Section 5.8: Implementation — Building Attention from Scratch¶
Reading time: 25 minutes | Difficulty: ★★★★☆
This section brings together everything we've learned into a complete, working implementation of multi-head causal self-attention. We'll build each component from first principles.
Complete Architecture Overview¶
Input Embeddings + Positional Encoding
│
▼
┌───────────────────┐
│ Multi-Head │
│ Self-Attention │◄─── Causal Mask
└───────────────────┘
│
▼
Layer Norm + Residual
│
▼
┌───────────────────┐
│ Feed-Forward │
│ Network (FFN) │
└───────────────────┘
│
▼
Layer Norm + Residual
│
▼
Output
We'll implement each component, culminating in a complete attention layer.
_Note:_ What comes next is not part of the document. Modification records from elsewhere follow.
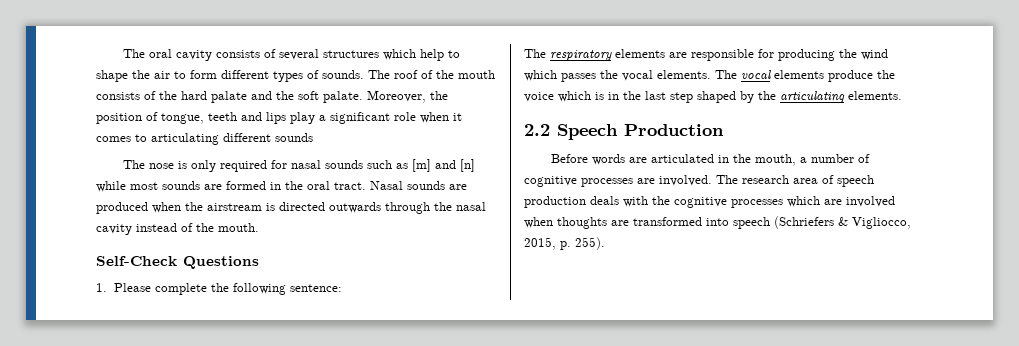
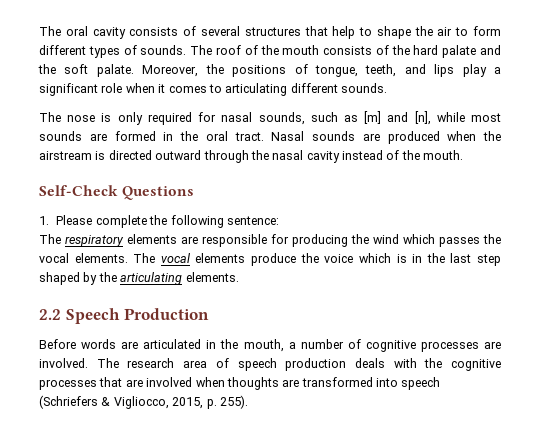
- The oral cavity consists of several structures which help to shape the air to form different types of sounds.
+ The oral cavity consists of several structures that help to shape the air to form different types of sounds.
- Moreover, the position of tongue, teeth and lips play a significant role when it comes to articulating different sounds
+ Moreover, the positions of tongue, teeth, and lips play a significant role when it comes to articulating different sounds.
- The nose is only required for nasal sounds such as [m] and [n] while most sounds are formed in the oral tract.
+ The nose is only required for nasal sounds, such as [m] and [n], while most sounds are formed in the oral tract.
- Nasal sounds are produced when the airstream is directed outwards through the nasal cavity instead of the mouth.
+ Nasal sounds are produced when the airstream is directed outward through the nasal cavity instead of the mouth.
- The research area of speech production deals with the cognitive processes which are involved when thoughts are transformed into speech (Schriefers & Vigliocco, 2015, p. 255).
+ The research area of speech production deals with the cognitive processes that are involved when thoughts are transformed into speech (Schriefers & Vigliocco, 2015, p. 255).

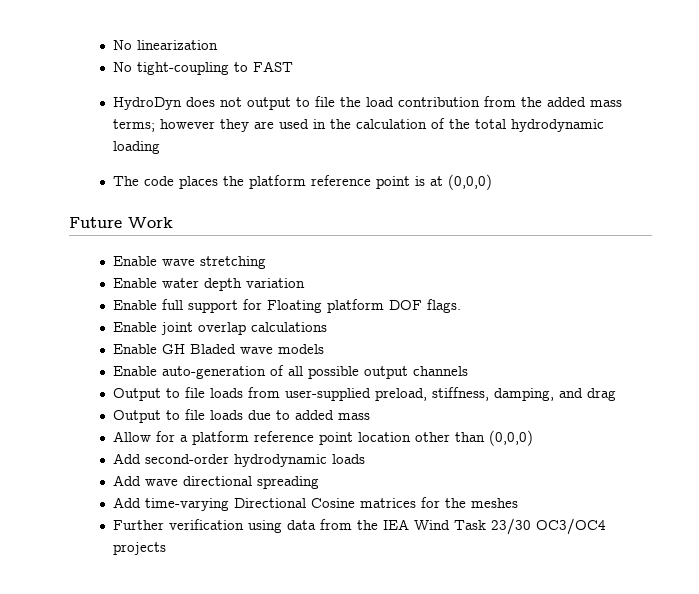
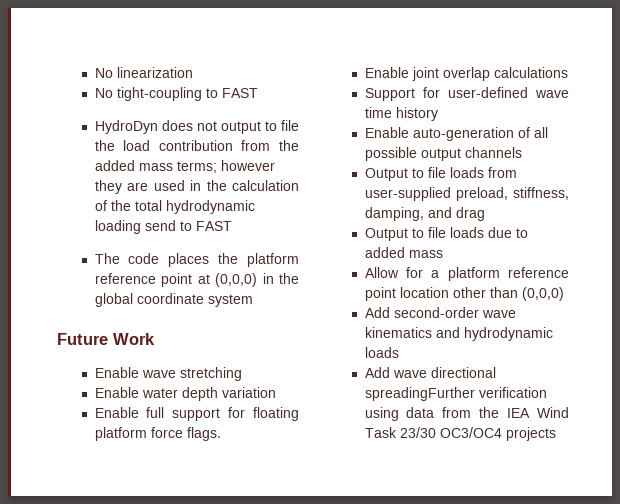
- HydroDyn does not output to file the load contribution from the added mass terms; however they are used in the calculation of the total hydrodynamic loading
+ HydroDyn does not output to file the load contribution from the added mass terms; however they are used in the calculation of the total hydrodynamic loading send to FAST
- The code places the platform reference point is at (0,0,0)
+ The code places the platform reference point at (0,0,0) in the global coordinate system
- Enable full support for Floating platform DOF flags.
+ Enable full support for floating platform force flags.
- Enable GH Bladed wave models
+ Support for user-defined wave time history
- Add second-order hydrodynamic loads
+ Add second-order wave kinematics and hydrodynamic loads
- Add wave directional spreading
- Add time-varying Directional Cosine matrices for the meshes
- Further verification using data from the IEA Wind Task 23/30 OC3/OC4 projects
+ Add wave directional spreadingFurther verification using data from the IEA Wind Task 23/30 OC3/OC4 projects

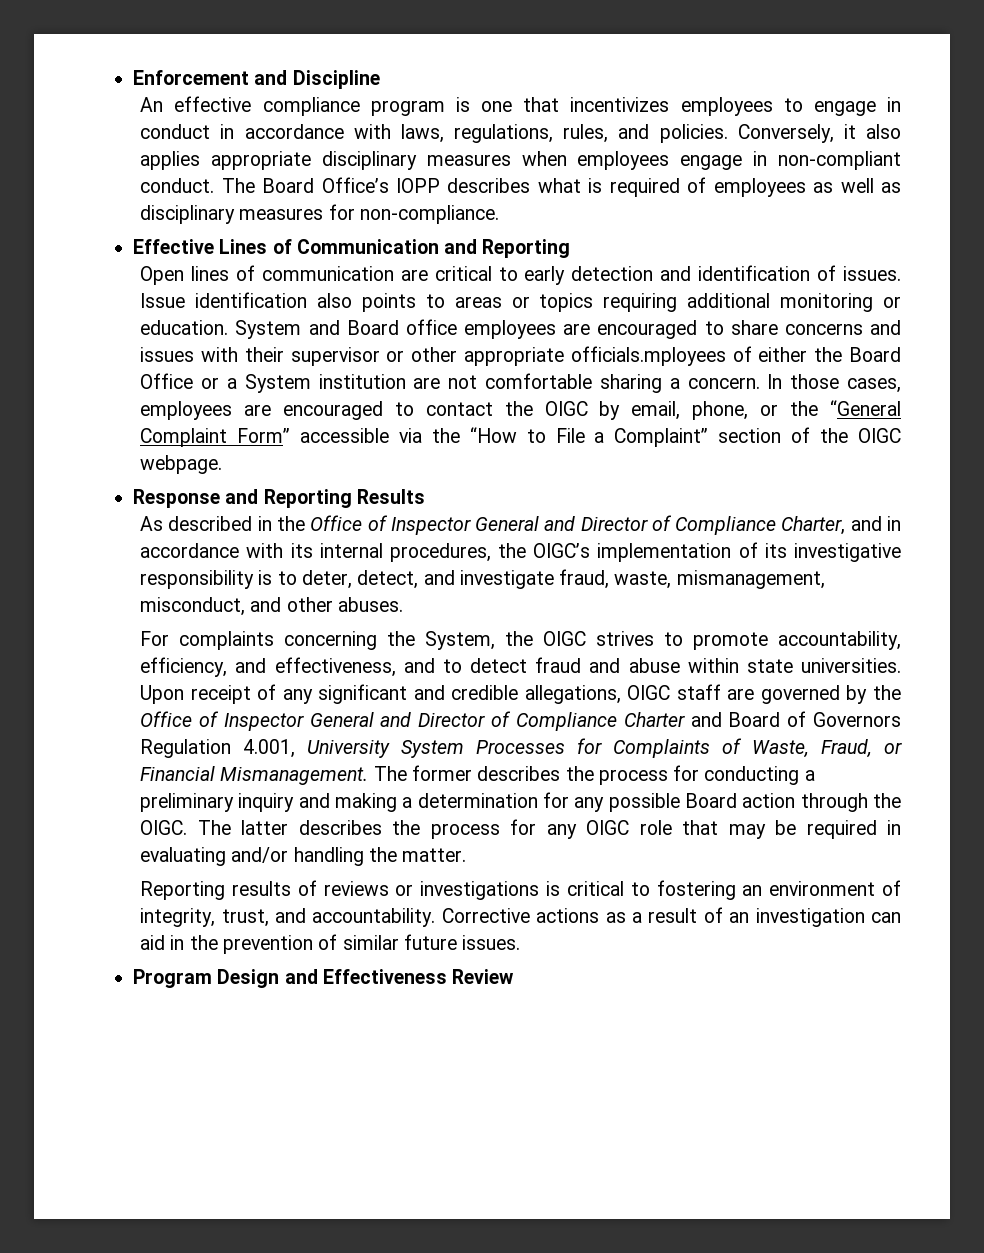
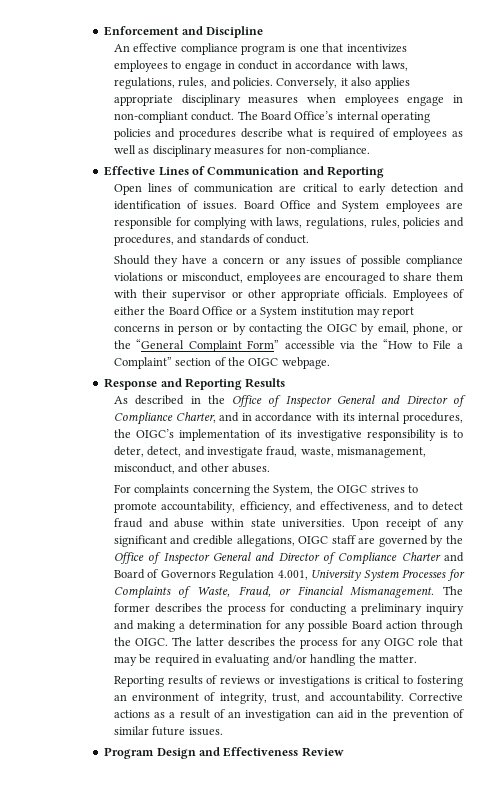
- The Board Office’s IOPP describes what is required of employees as well as disciplinary measures for non-compliance.
+ The Board Office’s internal operating policies and procedures describe what is required of employees as well as disciplinary measures for non-compliance.
- Issue identification also points to areas or topics requiring additional monitoring or education. System and Board office employees are encouraged to share concerns and issues with their supervisor or other appropriate officials.mployees of either the Board Office or a System institution are not comfortable sharing a concern. In those cases, employees are encouraged to contact the OIGC by email, phone, or the “General Complaint Form” accessible via the “How to File a Complaint” section of the OIGC webpage.
+ Board Office and System employees are responsible for complying with laws, regulations, rules, policies and procedures, and standards of conduct.
+ Should they have a concern or any issues of possible compliance violations or misconduct, employees are encouraged to share them with their supervisor or other appropriate officials. Employees of either the Board Office or a System institution may report concerns in person or by contacting the OIGC by email, phone, or the “General Complaint Form” accessible via the “How to File a Complaint” section of the OIGC webpage.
Component 1: Scaled Dot-Product Attention¶
The core attention mechanism:
import numpy as np
def scaled_dot_product_attention(Q, K, V, mask=None):
"""
Scaled dot-product attention.
Args:
Q: Queries [..., seq_len, d_k]
K: Keys [..., seq_len, d_k]
V: Values [..., seq_len, d_v]
mask: Optional mask [..., seq_len, seq_len]
0 for allowed, -inf for masked
Returns:
output: Attention output [..., seq_len, d_v]
weights: Attention weights [..., seq_len, seq_len]
"""
d_k = Q.shape[-1]
# Compute attention scores
# Q: [..., n, d_k], K.T: [..., d_k, n] -> [..., n, n]
scores = Q @ np.swapaxes(K, -2, -1) / np.sqrt(d_k)
# Apply mask if provided
if mask is not None:
scores = scores + mask
# Softmax over keys (last dimension)
weights = softmax(scores, axis=-1)
# Weighted sum of values
output = weights @ V
return output, weights
def softmax(x, axis=-1):
"""Numerically stable softmax."""
# Handle -inf from masking
x_max = np.max(np.where(np.isinf(x), -1e9, x), axis=axis, keepdims=True)
exp_x = np.exp(x - x_max)
exp_x = np.where(np.isinf(x), 0, exp_x)
return exp_x / (np.sum(exp_x, axis=axis, keepdims=True) + 1e-10)
Component 2: Causal Mask¶
def create_causal_mask(seq_len):
"""
Create causal (autoregressive) attention mask.
Returns:
mask: [seq_len, seq_len] with 0 for allowed, -inf for masked
"""
# Upper triangular with -inf (positions that should be masked)
mask = np.triu(np.ones((seq_len, seq_len)), k=1) * float('-inf')
return mask
Component 3: Multi-Head Attention¶
class MultiHeadAttention:
"""
Multi-head attention mechanism.
Splits input into multiple heads, applies attention independently,
then concatenates and projects.
"""
def __init__(self, d_model, n_heads, dropout=0.0):
"""
Initialize multi-head attention.
Args:
d_model: Model dimension
n_heads: Number of attention heads
dropout: Dropout probability (for training)
"""
assert d_model % n_heads == 0, "d_model must be divisible by n_heads"
self.d_model = d_model
self.n_heads = n_heads
self.d_k = d_model // n_heads
self.dropout = dropout
# Initialize projection matrices with Xavier/Glorot initialization
scale = np.sqrt(2.0 / (d_model + self.d_k))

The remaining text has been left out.